### Task to carry out
Print exactly the lines that run from the one containing "577 | spo: 1.2 -> 1" to the final line of the data, both included, and print none of the pictures.

======== Data to process ========

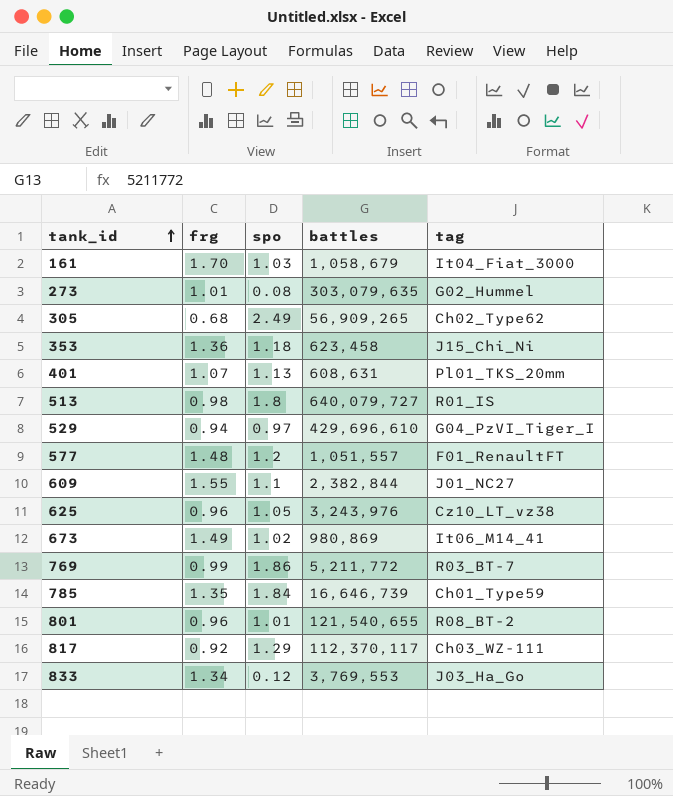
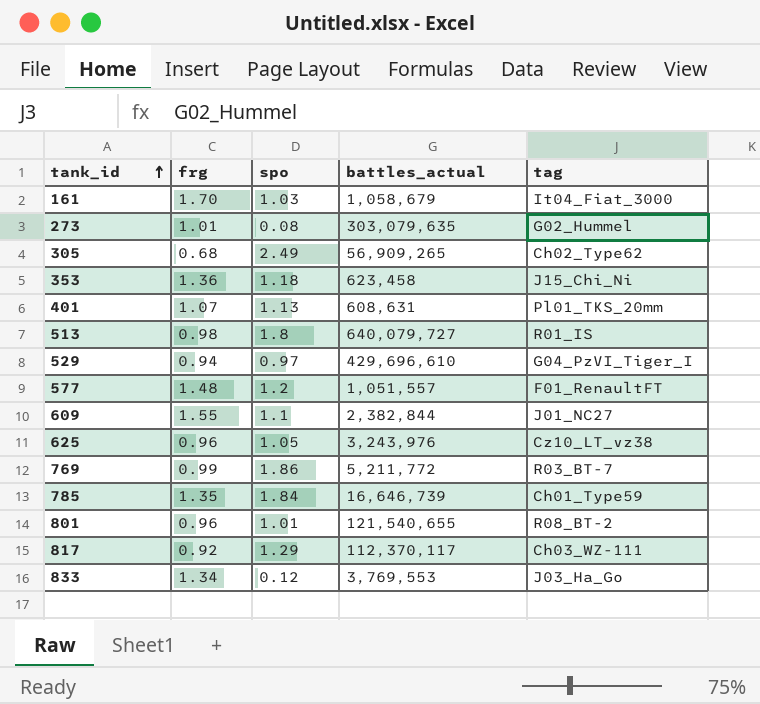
column name: battles -> battles_actual
row 673: 1.49 | 1.02 | 980,869 | It06_M14_41 -> none

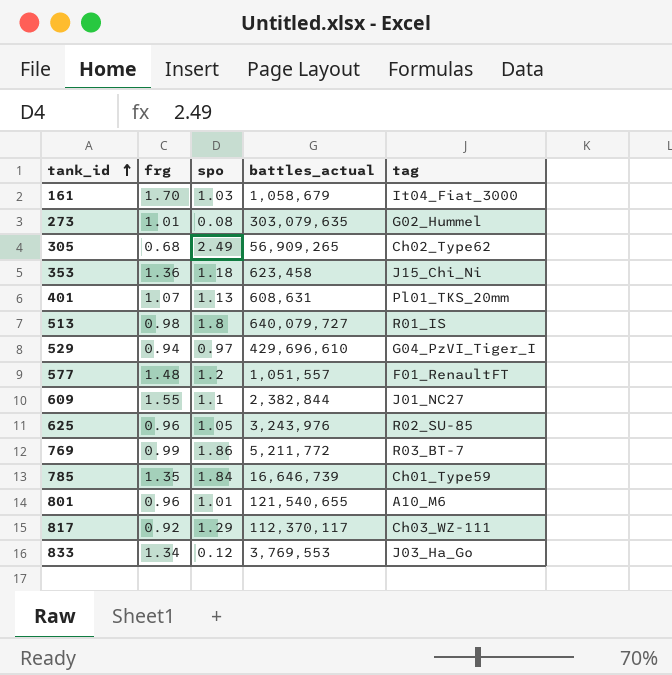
625 | tag: Cz10_LT_vz38 -> R02_SU-85
801 | tag: R08_BT-2 -> A10_M6

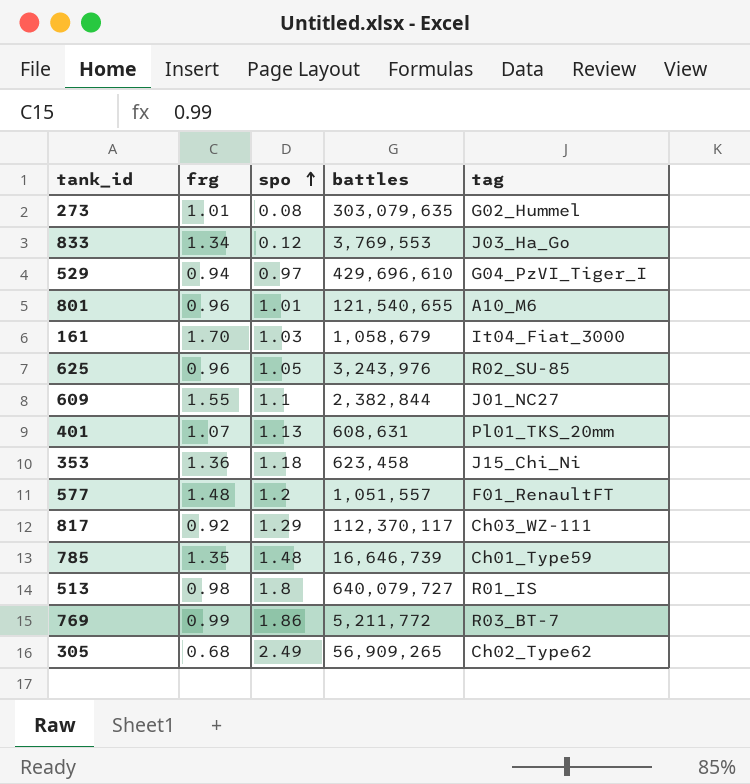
row order: tank_id ascending -> spo ascending
column name: battles_actual -> battles
785 | spo: 1.84 -> 1.48

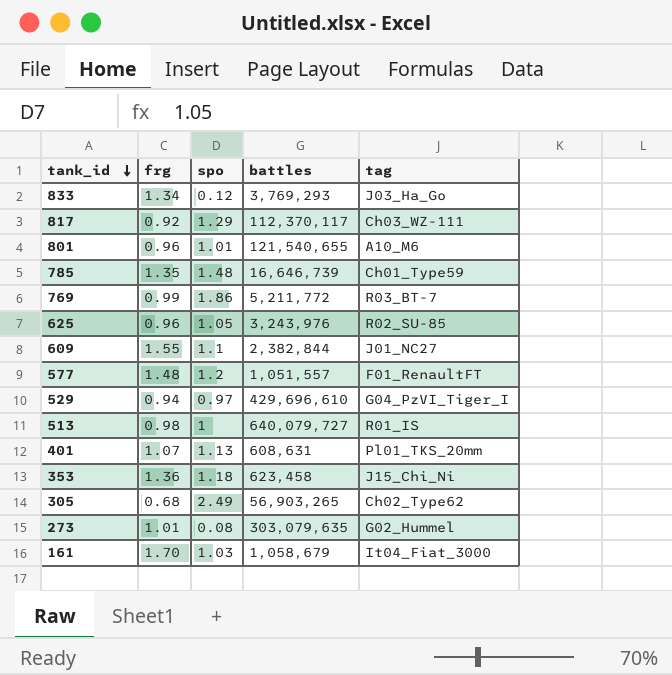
row order: spo ascending -> tank_id descending
833 | battles: 3,769,553 -> 3,769,293
513 | spo: 1.8 -> 1
305 | battles: 56,909,265 -> 56,903,265

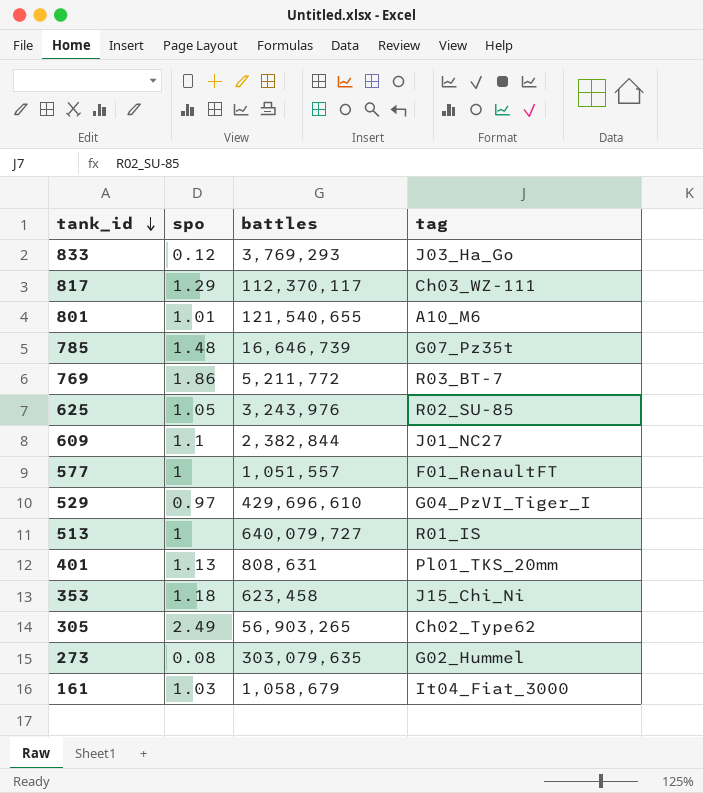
column frg | position: 2 -> none
785 | tag: Ch01_Type59 -> G07_Pz35t
577 | spo: 1.2 -> 1
401 | battles: 608,631 -> 808,631

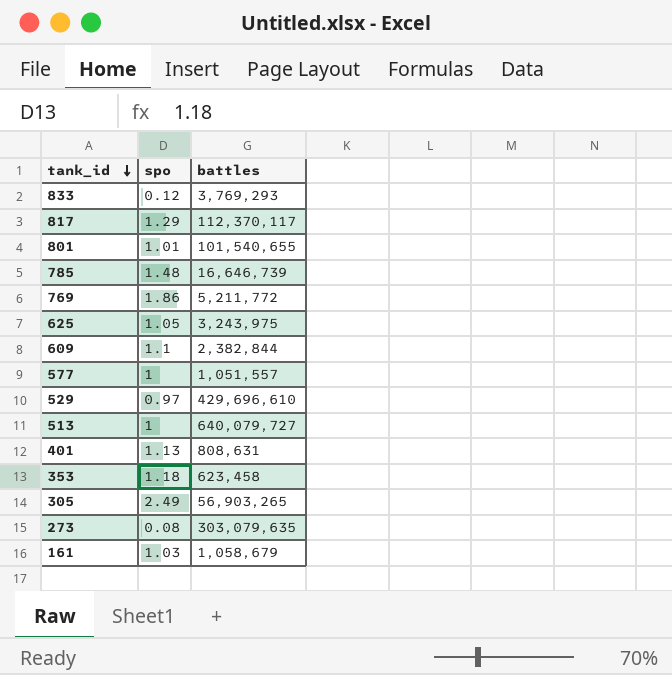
column tag | position: 4 -> none
801 | battles: 121,540,655 -> 101,540,655
625 | battles: 3,243,976 -> 3,243,975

========

### Written reply
577 | spo: 1.2 -> 1
401 | battles: 608,631 -> 808,631

column tag | position: 4 -> none
801 | battles: 121,540,655 -> 101,540,655
625 | battles: 3,243,976 -> 3,243,975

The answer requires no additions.